WHAT YOU WILL DO -> Copy out each line of the data that holds the word "yellow".

Data excerpts
=== Section Start ===

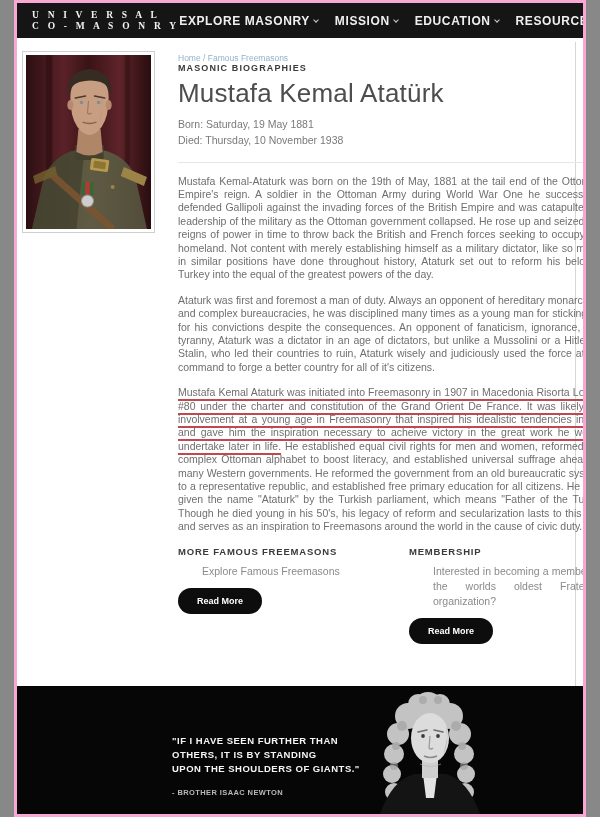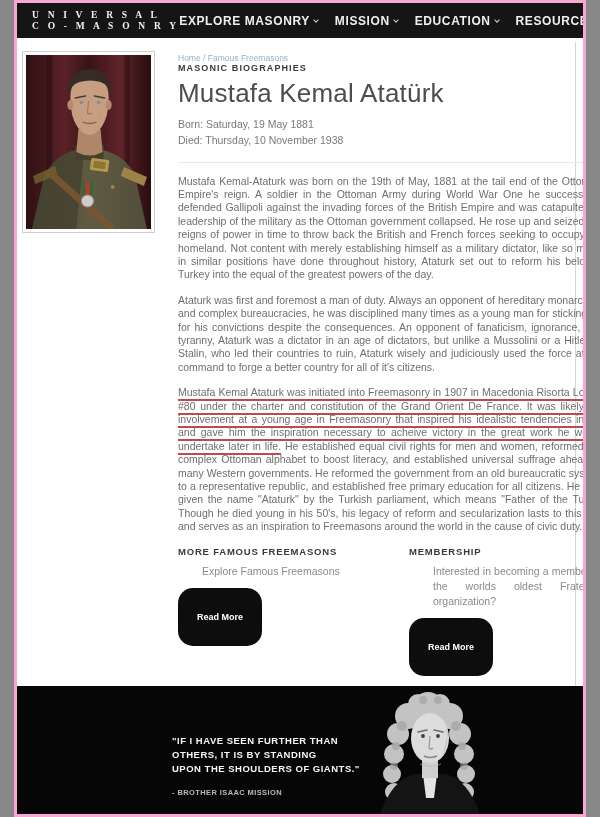--- a/index.html
+++ b/index.html
@@ -70,7 +70,7 @@
   .col-text{ font-size:10.5px; color:#8a8a8a; line-height:1.45; text-align:justify; margin-bottom:9px;padding-left:24px; }
   .read-more{
     background:#0d0d0d; color:#fff; border:none; border-radius:15px;
-    font-size:9px; font-weight:bold; padding:24px 19px; cursor:pointer;
+    font-size:9px; font-weight:bold; padding:8px 19px; cursor:pointer;
     font-family:"Liberation Sans",sans-serif;
   }
 

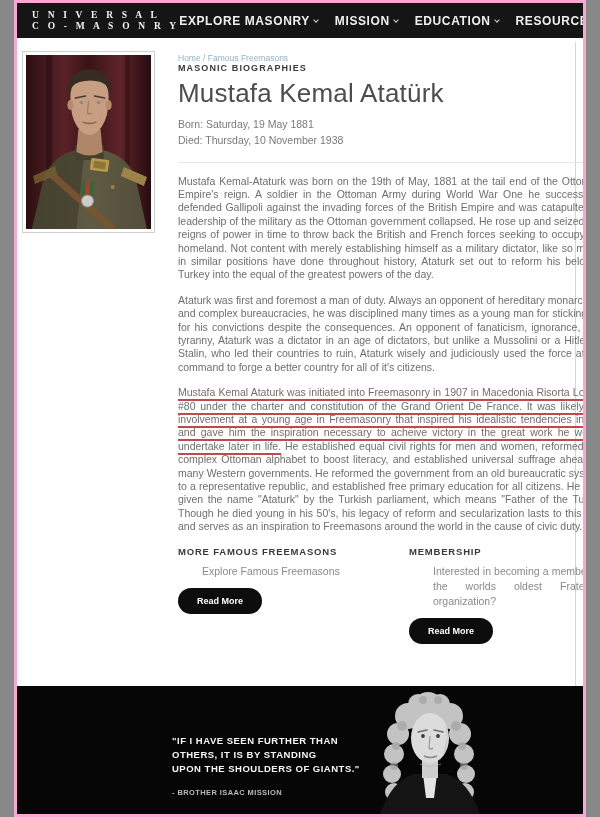--- a/index.html
+++ b/index.html
@@ -227,7 +227,7 @@
       <div class="quote-line">"IF I HAVE SEEN FURTHER THAN</div>
       <div class="quote-line">OTHERS, IT IS BY STANDING</div>
       <div class="quote-line">UPON THE SHOULDERS OF GIANTS."</div>
-      <div class="quote-attr">- BROTHER ISAAC MISSION</div>
+      <div class="quote-attr">- BROTHER ISAAC NEWTON</div>
     </div>
     <div class="newton">
       <svg viewBox="0 0 122 128" preserveAspectRatio="none">

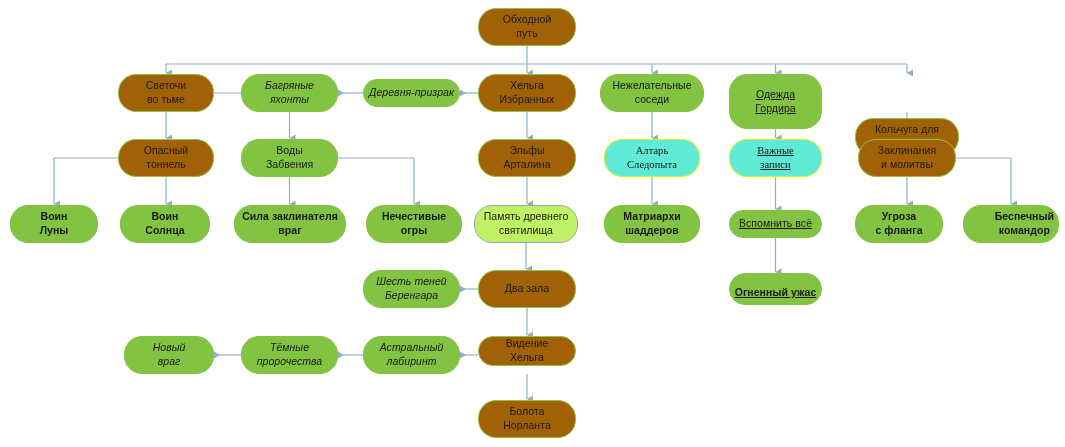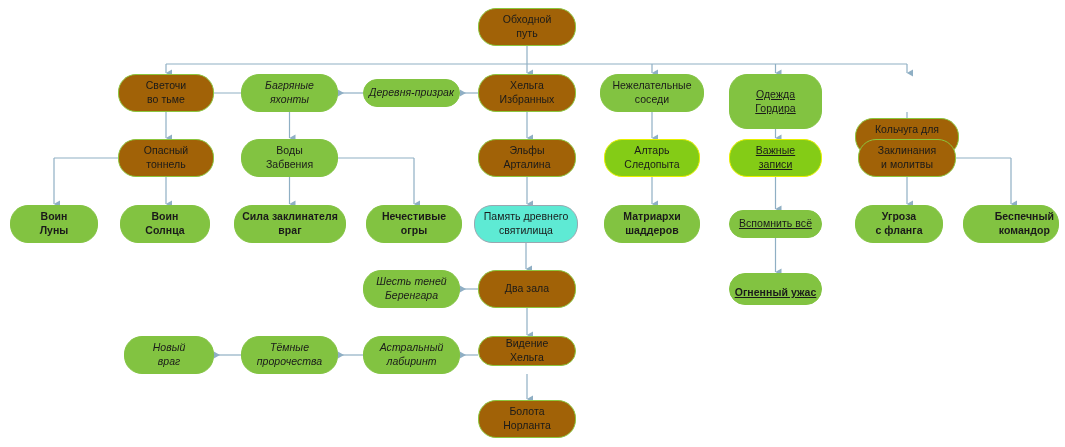--- a/index.html
+++ b/index.html
@@ -25,7 +25,7 @@
   .fill-white{background:#a16207;border:1.4px solid #8CC63E;}
   .fill-white-gray{background:#5eead4;border:1.4px solid #9AA7B0;}
   .fill-green{background:#82C341;border:1.4px solid #82C341;}
-  .fill-yellow{background:#84cc16;border:1.4px solid #E8F000;}
+  .fill-yellow{background:#5eead4;border:1.4px solid #E8F000;font-family:Liberation Serif, serif;}
 
   
   .t-italic{font-style:italic;}

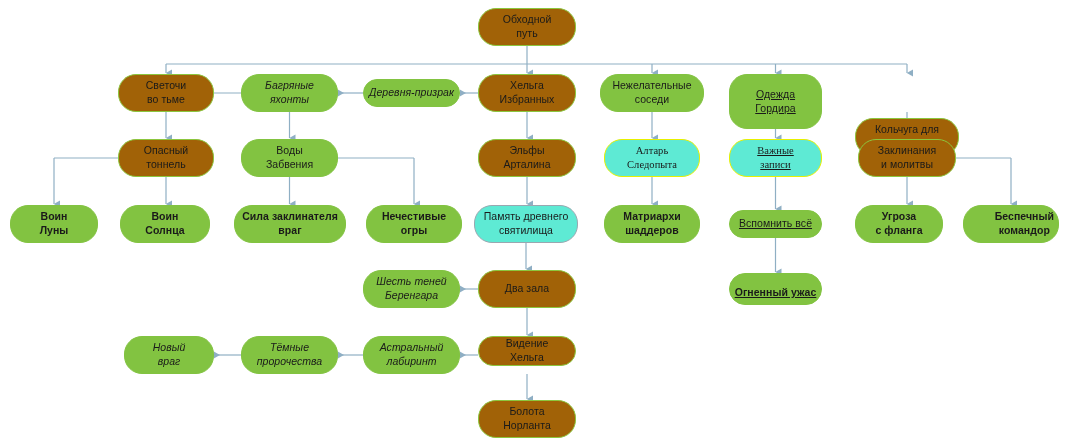--- a/index.html
+++ b/index.html
@@ -23,7 +23,7 @@
 
   
   .fill-white{background:#a16207;border:1.4px solid #8CC63E;}
-  .fill-white-gray{background:#5eead4;border:1.4px solid #9AA7B0;}
+  .fill-white-gray{background:#bef264;border:1.4px solid #9AA7B0;}
   .fill-green{background:#82C341;border:1.4px solid #82C341;}
   .fill-yellow{background:#5eead4;border:1.4px solid #E8F000;font-family:Liberation Serif, serif;}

=== Section End ===

PROBLEM SOLUTION ->
-  .fill-yellow{background:#84cc16;border:1.4px solid #E8F000;}
+  .fill-yellow{background:#5eead4;border:1.4px solid #E8F000;font-family:Liberation Serif, serif;}
   .fill-yellow{background:#5eead4;border:1.4px solid #E8F000;font-family:Liberation Serif, serif;}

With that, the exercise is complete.